Cependant, la transition de technocrate à candidat présidentiel soulève des questions. Romuald Wadagni cultive depuis des années la sobriété médiatique et parle peu en public. En 2022, interrogé sur ses ambitions présidentielles, il avait répondu : « Non, ce serait indécent. Je ne fais pas de langue de bois » selon Kpakpato Medias. Cette discrétion pourrait constituer un défi pour mobiliser l’électorat populaire.
L’opposition commence également à réagir à cette désignation. Les Démocrates, principal parti d’opposition, devront désigner leur candidat dans les prochains mois sous la supervision de l’ancien président Yayi Boni. Le parti entend capitaliser sur les chantiers laissés en friche par la gouvernance Talon, notamment sur les questions de démocratie et sociales selon La Nouvelle Tribune.
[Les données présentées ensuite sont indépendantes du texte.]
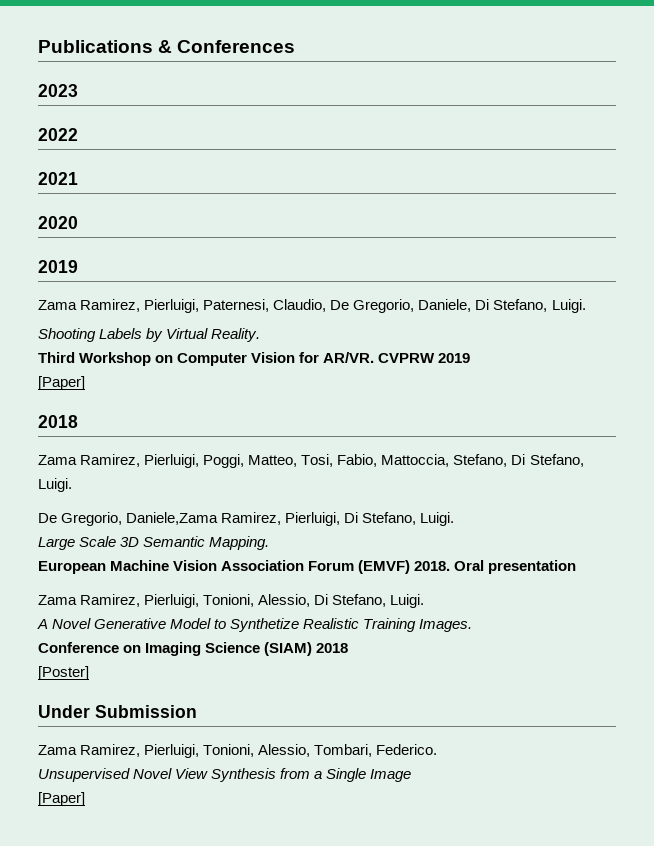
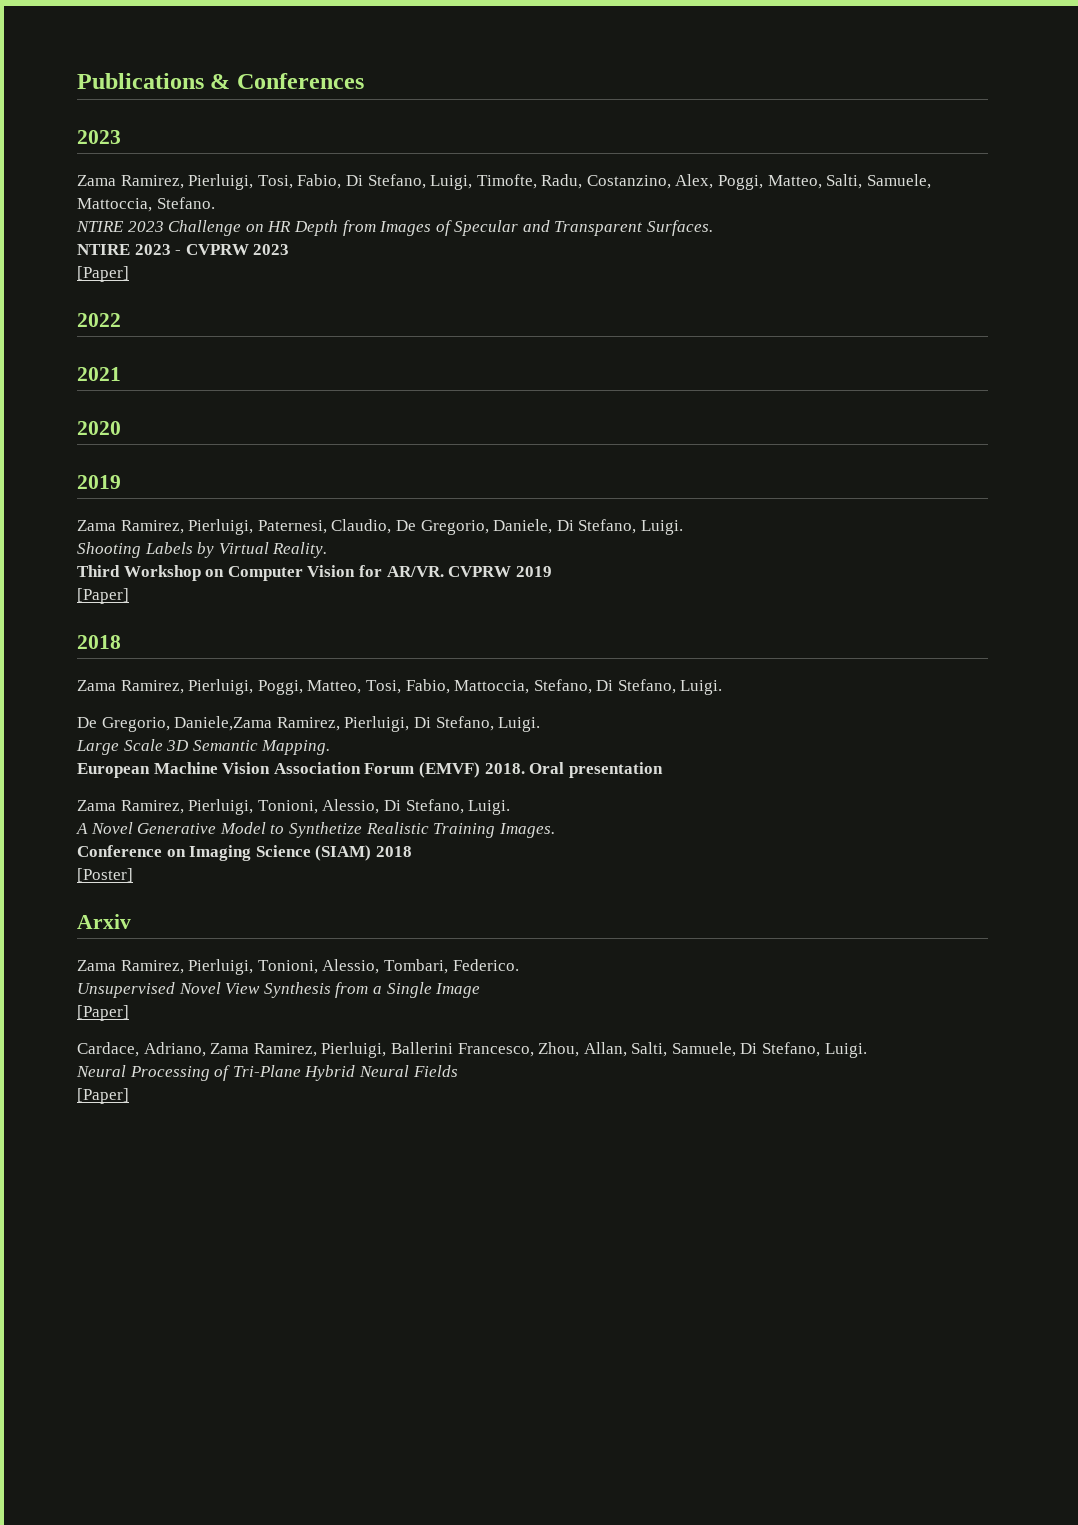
+ Zama Ramirez, Pierluigi, Tosi, Fabio, Di Stefano, Luigi, Timofte, Radu, Costanzino, Alex, Poggi, Matteo, Salti, Samuele, Mattoccia, Stefano.
+ NTIRE 2023 Challenge on HR Depth from Images of Specular and Transparent Surfaces.
+ NTIRE 2023 - CVPRW 2023
+ [Paper]
- Under Submission
+ Arxiv
+ Cardace, Adriano, Zama Ramirez, Pierluigi, Ballerini Francesco, Zhou, Allan, Salti, Samuele, Di Stefano, Luigi.
+ Neural Processing of Tri-Plane Hybrid Neural Fields
+ [Paper]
Les défis qui attendent le futur candidat sont nombreux. D’abord, transformer son expertise économique en adhésion populaire nécessitera un travail politique considérable. Ensuite, il devra rassurer sur les questions sociales car les classes moyennes et populaires attendent des réponses concrètes sur les prix, l’emploi et la redistribution des fruits de la croissance.
La stature régionale de Wadagni pourrait néanmoins jouer en sa faveur. De 2018 à 2020, il a présidé le Conseil des ministres de l’UEMOA et participé aux discussions sur la réforme du franc CFA. Gouverneur du Bénin auprès du FMI et de la Banque mondiale, il s’est distingué par son plaidoyer en faveur de financements climatiques adaptés aux réalités africaines.
Son approche de la dette publique a également marqué les esprits. Contrairement à de nombreux homologues, il a refusé de soutenir l’annulation pure et simple de la dette africaine pendant la pandémie, estimant que cela enverrait un mauvais signal aux marchés. Les faits lui ont donné raison car plusieurs pays ayant obtenu des moratoires ont ensuite subi des dégradations de leurs notes souveraines.
La campagne électorale s’annonce donc particulière avec un candidat technocrate face à une opposition qui devra se structurer rapidement. La mouvance opte pour la jeunesse et la compétence titre 24 Heures au Bénin, résumant ainsi la stratégie de Patrice Talon pour sa succession.
En choisissant Romuald Wadagni, Patrice Talon envoie un signal clair : la continuité économique prime sur tout autre considération.